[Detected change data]
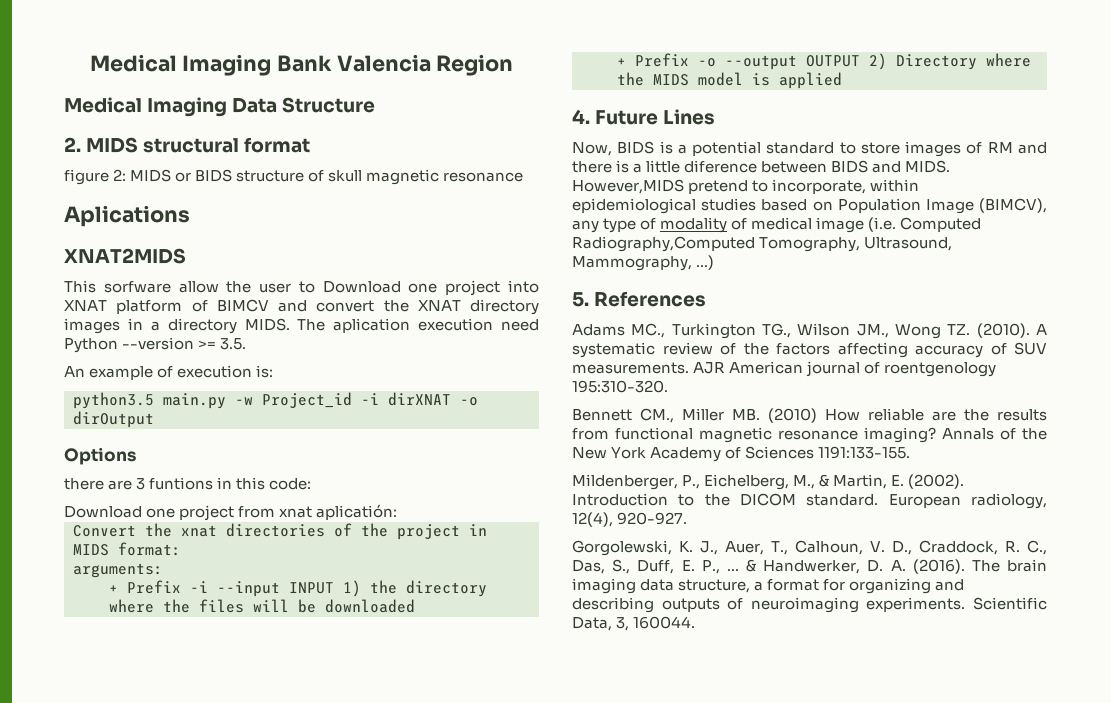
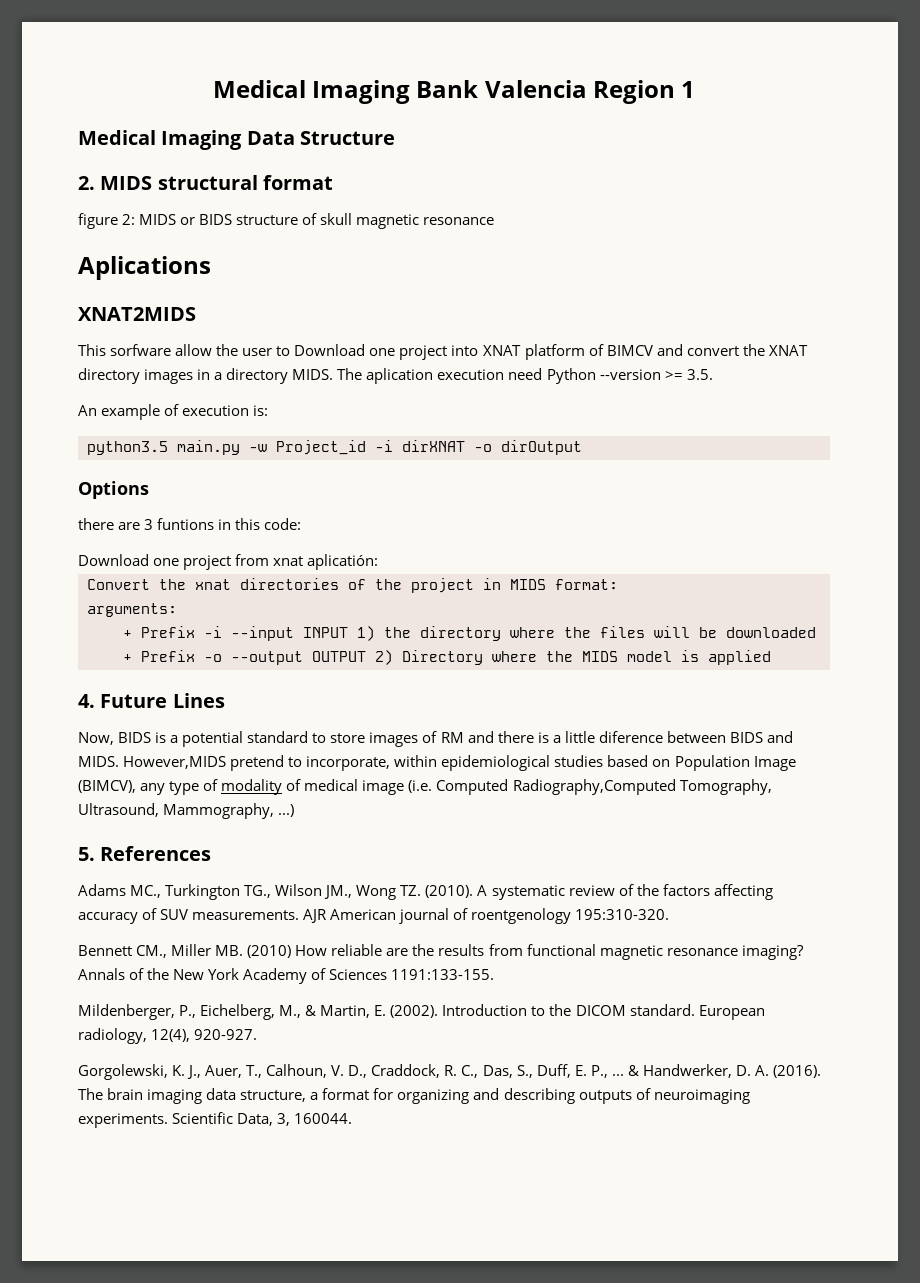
- Medical Imaging Bank Valencia Region
+ Medical Imaging Bank Valencia Region 1

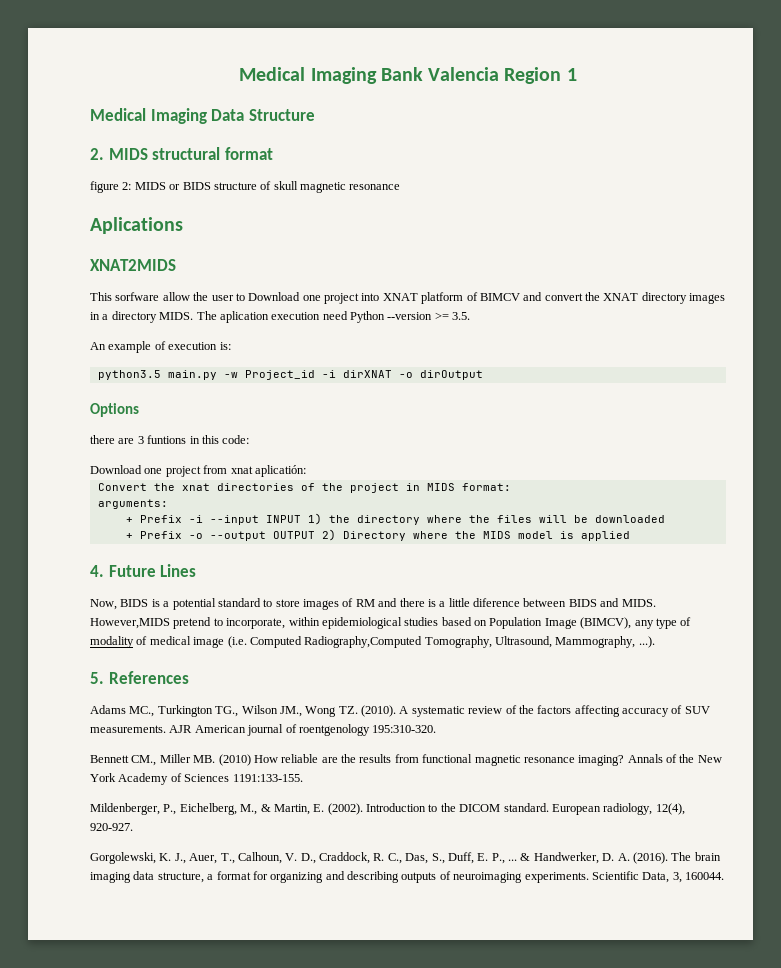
- However,MIDS pretend to incorporate, within epidemiological studies based on Population Image (BIMCV), any type of modality of medical image (i.e. Computed Radiography,Computed Tomography, Ultrasound, Mammography, ...)
+ However,MIDS pretend to incorporate, within epidemiological studies based on Population Image (BIMCV), any type of modality of medical image (i.e. Computed Radiography,Computed Tomography, Ultrasound, Mammography, ...).

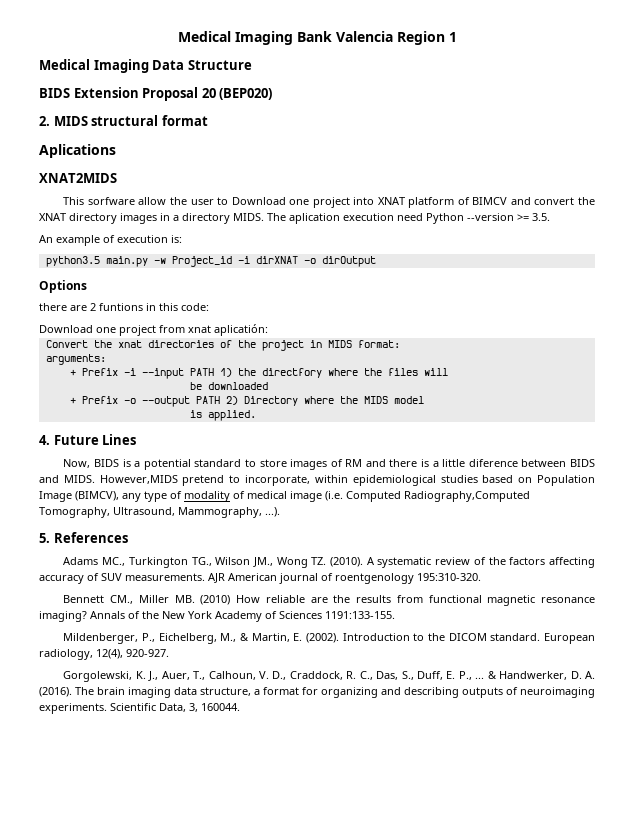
+ BIDS Extension Proposal 20 (BEP020)
- figure 2: MIDS or BIDS structure of skull magnetic resonance
- there are 3 funtions in this code:
+ there are 2 funtions in this code:
- + Prefix -i --input INPUT 1) the directory where the files will be downloaded
+ + Prefix -i --input PATH 1) the directfory where the files will
+ be downloaded
- + Prefix -o --output OUTPUT 2) Directory where the MIDS model is applied
+ + Prefix -o --output PATH 2) Directory where the MIDS model
+ is applied.

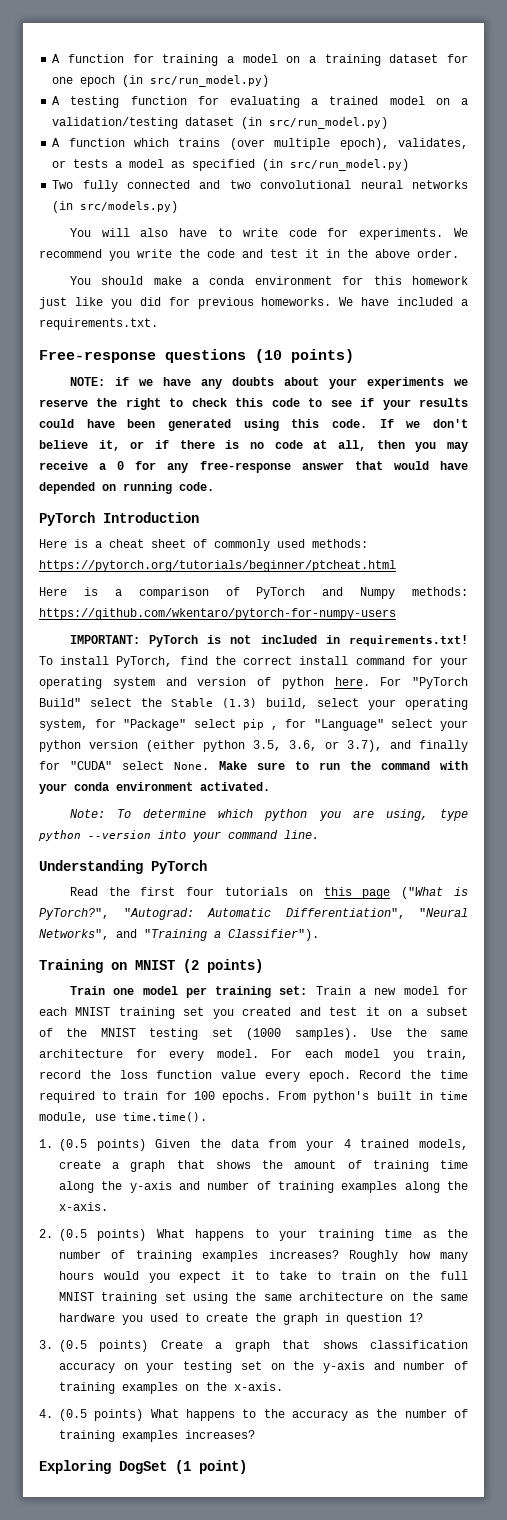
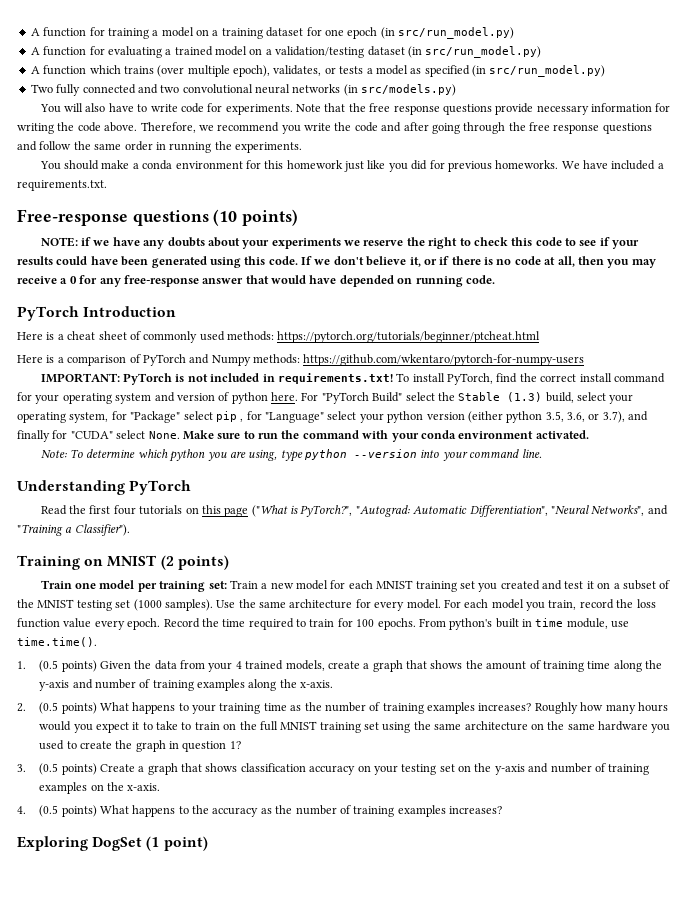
- A testing function for evaluating a trained model on a validation/testing dataset (in src/run_model.py)
+ A function for evaluating a trained model on a validation/testing dataset (in src/run_model.py)
- We recommend you write the code and test it in the above order.
+ Note that the free response questions provide necessary information for writing the code above. Therefore, we recommend you write the code and after going through the free response questions and follow the same order in running the experiments.

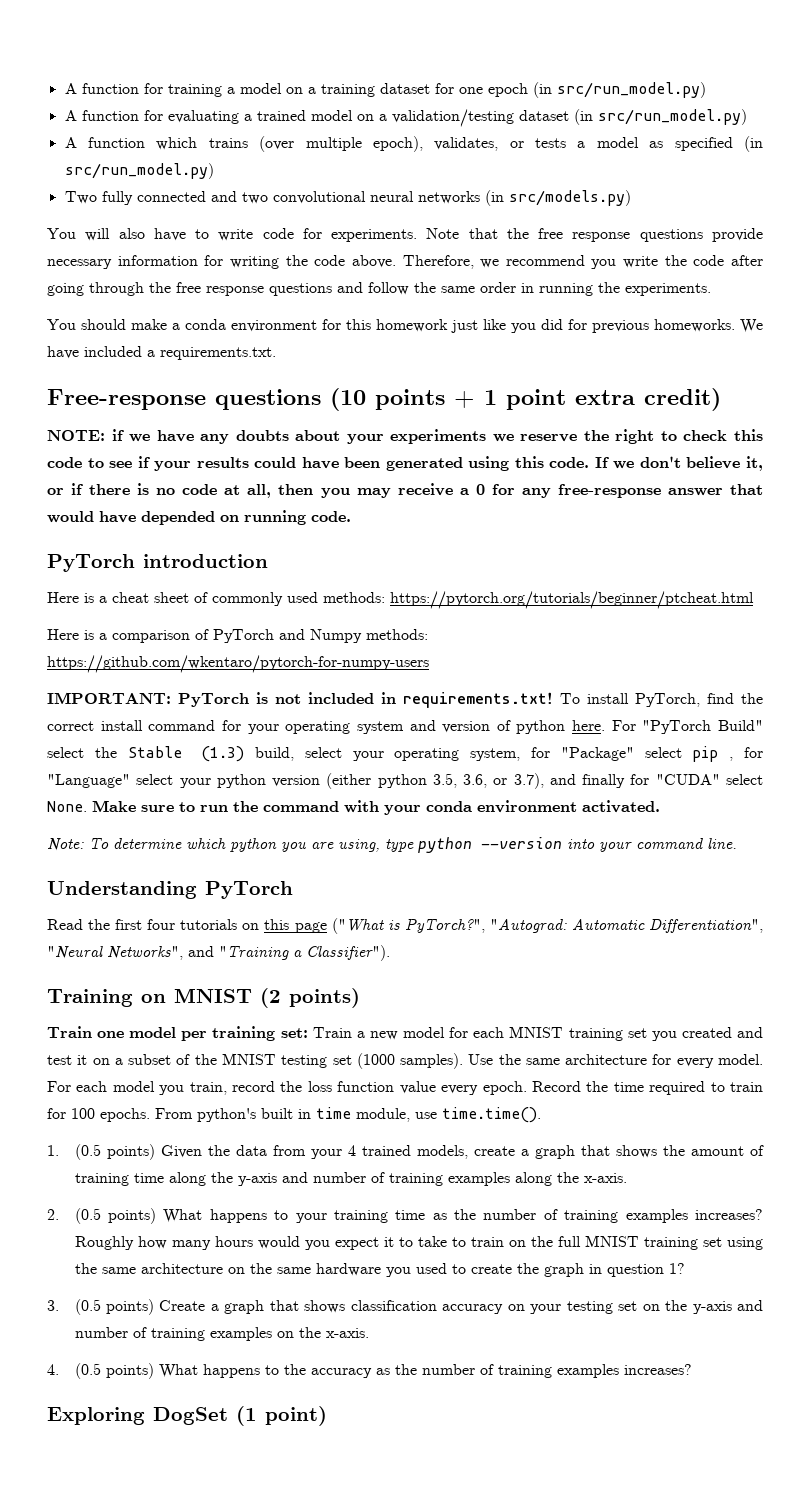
- Therefore, we recommend you write the code and after going through the free response questions and follow the same order in running the experiments.
+ Therefore, we recommend you write the code after going through the free response questions and follow the same order in running the experiments.
- Free-response questions (10 points)
+ Free-response questions (10 points + 1 point extra credit)
- PyTorch Introduction
+ PyTorch introduction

### Your task
Show every line in the entries where the string "However" occurs.

### Solution
- However,MIDS pretend to incorporate, within epidemiological studies based on Population Image (BIMCV), any type of modality of medical image (i.e. Computed Radiography,Computed Tomography, Ultrasound, Mammography, ...)
+ However,MIDS pretend to incorporate, within epidemiological studies based on Population Image (BIMCV), any type of modality of medical image (i.e. Computed Radiography,Computed Tomography, Ultrasound, Mammography, ...).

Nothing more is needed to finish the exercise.